To be sure, the ability to participate in the invocation process was modest consolation for having to endure yet another hole knocked in the wall of separation between church and state. It was a hole, we reasoned, but at least nonbelievers could pass through it as well.
In the Town of Greece, however, as soon as the reporters left the town hall and filed their stories, the hole in the wall of separation became a door—one that opened only for the religious.
Just a month after my invocation, the Town of Greece adopted an invocation policy written by the religious right group, Alliance Defending Freedom (ADF). ADF also provided the legal muscle to Greece in its Supreme Court victory. Despite the repeated assertions by the Town of Greece in its brief to the Court, and its subsequent oral argument that “any Town resident of any faith or no faith may offer the invocation,” the new policy explicitly limits the invocation process to organizations that “regularly meet for the primary purpose of sharing a religious perspective.” The door had shut, and any sense of relief that nonbelievers were on the inside quickly vanished.

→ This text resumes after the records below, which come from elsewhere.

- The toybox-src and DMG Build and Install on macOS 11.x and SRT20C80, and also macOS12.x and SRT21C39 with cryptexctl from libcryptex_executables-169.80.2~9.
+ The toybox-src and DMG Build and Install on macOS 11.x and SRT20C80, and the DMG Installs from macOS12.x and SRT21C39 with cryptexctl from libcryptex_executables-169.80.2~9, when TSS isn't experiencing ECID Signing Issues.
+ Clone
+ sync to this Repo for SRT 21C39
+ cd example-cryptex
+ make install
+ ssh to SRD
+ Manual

What made this move by Greece so astonishing was not only that the Town had asserted before the Court that the process was open to everyone, but that this argument was the central pillar of their case. Indeed, their brief to the Supreme Court cites this “fact” of “total inclusion” no fewer than twenty-one times, and Justice Anthony Kennedy, writing for the majority, found it so compelling that he referred to it twice in his recitation of the facts supporting the decision.

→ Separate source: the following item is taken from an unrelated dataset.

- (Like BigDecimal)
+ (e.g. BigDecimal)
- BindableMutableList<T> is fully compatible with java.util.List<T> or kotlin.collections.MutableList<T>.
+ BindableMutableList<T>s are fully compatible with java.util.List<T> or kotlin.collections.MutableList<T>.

However, as if to provide some hope that the door was not permanently bolted shut, Greece’s new policy does offer a means for some minority groups to be included in the process, albeit with extra hurdles. Groups can petition for inclusion on a list of “religious assemblies,” and the Town may approve or decline the petition at their discretion.
Fortunately the secular community in and around Greece, New York, is well-organized, and the leader of the Atheist Community of Rochester, Paul Grimm, successfully cleared the invocation hurdles and was able to deliver an invocation to the Greece town board just a few weeks ago. Also on the schedule is the Rochester Sunday Assembly, a nontheistic organization affiliated with the UK-based Sunday Assembly.
But despite these successes, the extra barriers and arbitrary nature of the approval process is still very worrisome. Persons living in communities without a strong secular organization would have no representation in the process, and governing boards that adopt this policy and that are not disposed to allowing such inclusion could simply deny the petition.
What we’ve learned in the year since the Court’s tragic ruling is that there are those on the religious right that, for all the rhetoric about inclusion and equality, have no desire for inclusion and equality. We’ve learned that for some, the bearing of false witness, even to our highest court, is no deterrent to achieving their objectives. And we’ve learned that there is a well-organized and well-funded effort in this country that expects nothing short of a Christian theocracy. With a Supreme Court on their side, achieving that goal must seem tantalizingly close.